**Records supplied**.
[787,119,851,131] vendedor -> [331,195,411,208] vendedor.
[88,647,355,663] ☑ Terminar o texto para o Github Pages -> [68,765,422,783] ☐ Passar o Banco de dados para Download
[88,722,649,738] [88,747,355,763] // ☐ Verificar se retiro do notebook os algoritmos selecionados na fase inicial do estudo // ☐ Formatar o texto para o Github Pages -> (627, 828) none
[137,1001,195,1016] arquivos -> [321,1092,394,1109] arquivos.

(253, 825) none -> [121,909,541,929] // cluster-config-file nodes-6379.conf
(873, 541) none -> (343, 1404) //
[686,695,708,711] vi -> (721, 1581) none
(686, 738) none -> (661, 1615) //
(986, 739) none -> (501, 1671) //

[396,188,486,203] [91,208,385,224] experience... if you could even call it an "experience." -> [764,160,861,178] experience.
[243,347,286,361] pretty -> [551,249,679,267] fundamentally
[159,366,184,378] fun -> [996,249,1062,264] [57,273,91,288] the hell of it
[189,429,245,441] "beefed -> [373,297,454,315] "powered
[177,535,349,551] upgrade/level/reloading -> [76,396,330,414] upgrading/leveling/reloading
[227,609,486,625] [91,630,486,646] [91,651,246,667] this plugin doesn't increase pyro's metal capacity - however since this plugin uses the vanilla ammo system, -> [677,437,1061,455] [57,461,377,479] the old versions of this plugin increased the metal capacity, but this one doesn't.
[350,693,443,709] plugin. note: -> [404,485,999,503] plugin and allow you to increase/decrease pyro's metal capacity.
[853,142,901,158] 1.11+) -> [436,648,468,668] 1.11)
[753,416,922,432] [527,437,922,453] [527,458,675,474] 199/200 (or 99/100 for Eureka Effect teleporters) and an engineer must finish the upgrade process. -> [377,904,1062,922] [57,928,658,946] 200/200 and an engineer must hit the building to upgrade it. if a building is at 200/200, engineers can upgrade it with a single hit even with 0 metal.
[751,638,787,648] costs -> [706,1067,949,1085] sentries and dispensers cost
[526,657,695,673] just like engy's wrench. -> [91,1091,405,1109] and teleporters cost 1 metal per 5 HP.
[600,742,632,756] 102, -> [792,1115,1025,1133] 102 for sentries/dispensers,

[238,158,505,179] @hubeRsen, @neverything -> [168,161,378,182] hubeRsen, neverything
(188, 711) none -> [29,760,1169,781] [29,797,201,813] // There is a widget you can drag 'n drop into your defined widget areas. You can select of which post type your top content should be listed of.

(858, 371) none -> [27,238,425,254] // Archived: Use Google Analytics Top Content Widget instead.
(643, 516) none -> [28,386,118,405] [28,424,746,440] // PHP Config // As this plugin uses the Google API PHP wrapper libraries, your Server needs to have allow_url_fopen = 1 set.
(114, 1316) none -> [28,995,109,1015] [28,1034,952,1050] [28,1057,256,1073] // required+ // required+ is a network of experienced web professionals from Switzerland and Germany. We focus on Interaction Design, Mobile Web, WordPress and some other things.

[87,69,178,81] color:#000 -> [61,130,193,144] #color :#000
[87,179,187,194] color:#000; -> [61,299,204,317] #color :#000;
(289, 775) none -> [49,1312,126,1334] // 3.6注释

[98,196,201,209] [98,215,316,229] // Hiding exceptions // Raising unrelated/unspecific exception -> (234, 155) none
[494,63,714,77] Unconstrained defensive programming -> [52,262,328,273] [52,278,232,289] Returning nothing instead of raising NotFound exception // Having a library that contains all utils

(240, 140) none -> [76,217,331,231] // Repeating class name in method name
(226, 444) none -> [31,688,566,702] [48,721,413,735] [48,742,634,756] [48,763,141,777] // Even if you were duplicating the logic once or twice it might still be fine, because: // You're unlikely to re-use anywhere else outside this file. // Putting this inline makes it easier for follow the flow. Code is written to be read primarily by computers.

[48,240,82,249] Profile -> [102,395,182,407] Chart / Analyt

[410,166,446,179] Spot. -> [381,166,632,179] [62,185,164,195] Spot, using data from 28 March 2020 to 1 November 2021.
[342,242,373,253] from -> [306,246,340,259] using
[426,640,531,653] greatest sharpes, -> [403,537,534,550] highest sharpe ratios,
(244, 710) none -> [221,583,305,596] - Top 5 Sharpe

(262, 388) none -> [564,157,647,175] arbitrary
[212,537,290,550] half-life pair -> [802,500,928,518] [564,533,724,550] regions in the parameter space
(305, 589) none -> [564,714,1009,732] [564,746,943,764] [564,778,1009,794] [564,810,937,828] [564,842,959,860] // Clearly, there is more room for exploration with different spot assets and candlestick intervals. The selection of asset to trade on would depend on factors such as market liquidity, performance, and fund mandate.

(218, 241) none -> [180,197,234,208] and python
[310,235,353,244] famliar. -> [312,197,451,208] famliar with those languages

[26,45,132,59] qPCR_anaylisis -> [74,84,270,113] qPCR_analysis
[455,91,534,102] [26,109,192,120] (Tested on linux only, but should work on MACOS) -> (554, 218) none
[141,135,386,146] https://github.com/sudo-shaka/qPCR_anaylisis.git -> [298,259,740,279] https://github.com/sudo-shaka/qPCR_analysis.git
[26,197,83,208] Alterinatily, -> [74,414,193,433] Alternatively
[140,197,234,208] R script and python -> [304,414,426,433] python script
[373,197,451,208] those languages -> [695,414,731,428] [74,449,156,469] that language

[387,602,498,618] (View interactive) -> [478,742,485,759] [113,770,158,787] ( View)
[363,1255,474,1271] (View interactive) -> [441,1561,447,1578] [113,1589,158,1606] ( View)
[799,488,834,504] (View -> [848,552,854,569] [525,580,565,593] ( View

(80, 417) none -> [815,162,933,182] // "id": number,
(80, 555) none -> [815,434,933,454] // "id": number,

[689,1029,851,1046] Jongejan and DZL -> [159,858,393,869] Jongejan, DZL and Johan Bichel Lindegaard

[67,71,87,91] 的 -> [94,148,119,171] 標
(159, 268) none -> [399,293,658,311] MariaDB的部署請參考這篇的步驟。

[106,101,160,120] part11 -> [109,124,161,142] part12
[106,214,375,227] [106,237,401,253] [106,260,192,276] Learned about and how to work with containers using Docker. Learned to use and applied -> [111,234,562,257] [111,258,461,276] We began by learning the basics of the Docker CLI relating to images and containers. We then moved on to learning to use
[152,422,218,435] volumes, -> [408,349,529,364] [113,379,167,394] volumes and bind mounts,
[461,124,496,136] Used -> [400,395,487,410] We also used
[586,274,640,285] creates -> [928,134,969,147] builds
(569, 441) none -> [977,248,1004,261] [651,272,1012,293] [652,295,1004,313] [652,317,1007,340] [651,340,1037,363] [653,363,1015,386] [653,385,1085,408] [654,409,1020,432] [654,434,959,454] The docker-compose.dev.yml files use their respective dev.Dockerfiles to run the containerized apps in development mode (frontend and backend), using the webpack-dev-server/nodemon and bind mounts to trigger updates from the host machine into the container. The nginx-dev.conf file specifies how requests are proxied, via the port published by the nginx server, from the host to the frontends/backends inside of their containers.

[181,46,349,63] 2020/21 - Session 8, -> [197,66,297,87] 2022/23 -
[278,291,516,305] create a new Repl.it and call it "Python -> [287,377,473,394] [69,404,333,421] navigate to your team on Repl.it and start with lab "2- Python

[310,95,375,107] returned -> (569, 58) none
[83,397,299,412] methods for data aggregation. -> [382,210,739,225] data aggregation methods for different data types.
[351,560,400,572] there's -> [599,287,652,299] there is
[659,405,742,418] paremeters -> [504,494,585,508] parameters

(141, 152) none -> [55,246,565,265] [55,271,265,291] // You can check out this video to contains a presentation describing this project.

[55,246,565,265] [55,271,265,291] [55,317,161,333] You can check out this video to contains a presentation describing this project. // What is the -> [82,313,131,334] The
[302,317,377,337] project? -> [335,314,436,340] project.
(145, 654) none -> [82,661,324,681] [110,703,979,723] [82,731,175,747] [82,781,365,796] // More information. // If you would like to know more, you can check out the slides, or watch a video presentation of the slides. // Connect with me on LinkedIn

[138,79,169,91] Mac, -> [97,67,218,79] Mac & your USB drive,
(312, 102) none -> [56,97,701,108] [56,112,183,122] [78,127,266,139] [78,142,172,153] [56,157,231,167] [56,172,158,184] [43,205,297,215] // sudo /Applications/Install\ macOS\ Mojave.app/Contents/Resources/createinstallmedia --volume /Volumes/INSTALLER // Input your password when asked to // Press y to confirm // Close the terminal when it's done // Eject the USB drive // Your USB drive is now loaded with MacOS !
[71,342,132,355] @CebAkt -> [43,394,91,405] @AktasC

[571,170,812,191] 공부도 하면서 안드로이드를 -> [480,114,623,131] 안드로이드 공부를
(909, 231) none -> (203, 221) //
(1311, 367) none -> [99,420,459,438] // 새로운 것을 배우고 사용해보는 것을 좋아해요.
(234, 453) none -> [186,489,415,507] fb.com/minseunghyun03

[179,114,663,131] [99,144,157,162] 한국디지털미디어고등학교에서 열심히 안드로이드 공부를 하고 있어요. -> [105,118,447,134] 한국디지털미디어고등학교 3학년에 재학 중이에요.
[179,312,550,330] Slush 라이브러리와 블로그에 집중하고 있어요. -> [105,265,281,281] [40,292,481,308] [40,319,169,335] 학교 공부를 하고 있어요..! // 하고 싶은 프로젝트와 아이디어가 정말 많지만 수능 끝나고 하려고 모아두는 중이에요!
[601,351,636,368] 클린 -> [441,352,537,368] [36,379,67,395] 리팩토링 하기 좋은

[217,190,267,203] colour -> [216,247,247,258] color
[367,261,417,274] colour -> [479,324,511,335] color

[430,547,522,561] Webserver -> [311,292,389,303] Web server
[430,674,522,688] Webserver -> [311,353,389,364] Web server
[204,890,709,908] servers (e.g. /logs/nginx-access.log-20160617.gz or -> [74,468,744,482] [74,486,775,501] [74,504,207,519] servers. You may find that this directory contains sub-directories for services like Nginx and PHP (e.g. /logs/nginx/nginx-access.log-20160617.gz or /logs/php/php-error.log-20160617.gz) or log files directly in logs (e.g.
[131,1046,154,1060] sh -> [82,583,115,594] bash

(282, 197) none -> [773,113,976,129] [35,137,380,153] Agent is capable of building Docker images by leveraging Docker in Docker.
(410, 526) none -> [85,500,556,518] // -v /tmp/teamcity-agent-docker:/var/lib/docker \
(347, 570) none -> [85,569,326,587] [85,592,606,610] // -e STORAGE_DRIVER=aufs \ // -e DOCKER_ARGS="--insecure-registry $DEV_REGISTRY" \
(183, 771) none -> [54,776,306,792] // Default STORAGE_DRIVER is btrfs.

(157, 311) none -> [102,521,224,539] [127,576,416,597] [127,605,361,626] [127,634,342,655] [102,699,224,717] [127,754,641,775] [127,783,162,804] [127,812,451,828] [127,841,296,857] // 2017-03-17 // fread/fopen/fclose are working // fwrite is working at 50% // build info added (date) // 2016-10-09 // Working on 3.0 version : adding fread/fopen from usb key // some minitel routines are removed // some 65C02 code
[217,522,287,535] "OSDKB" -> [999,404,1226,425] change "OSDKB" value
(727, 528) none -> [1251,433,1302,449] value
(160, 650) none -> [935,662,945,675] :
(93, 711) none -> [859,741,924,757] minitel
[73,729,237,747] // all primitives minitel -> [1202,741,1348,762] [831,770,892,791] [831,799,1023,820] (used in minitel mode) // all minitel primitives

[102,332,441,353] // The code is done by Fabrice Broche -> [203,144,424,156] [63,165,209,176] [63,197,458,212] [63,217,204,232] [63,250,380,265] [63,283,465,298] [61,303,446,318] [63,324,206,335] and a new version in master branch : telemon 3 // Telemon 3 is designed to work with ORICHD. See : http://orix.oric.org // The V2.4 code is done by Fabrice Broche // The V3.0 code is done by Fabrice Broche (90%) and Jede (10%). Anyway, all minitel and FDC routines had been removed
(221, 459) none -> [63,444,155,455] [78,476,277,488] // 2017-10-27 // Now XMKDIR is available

**What needs to be done**. Out of the preceding entries, pull each line that contains the word "data".

**Problem solution**.
[410,166,446,179] Spot. -> [381,166,632,179] [62,185,164,195] Spot, using data from 28 March 2020 to 1 November 2021.
[83,397,299,412] methods for data aggregation. -> [382,210,739,225] data aggregation methods for different data types.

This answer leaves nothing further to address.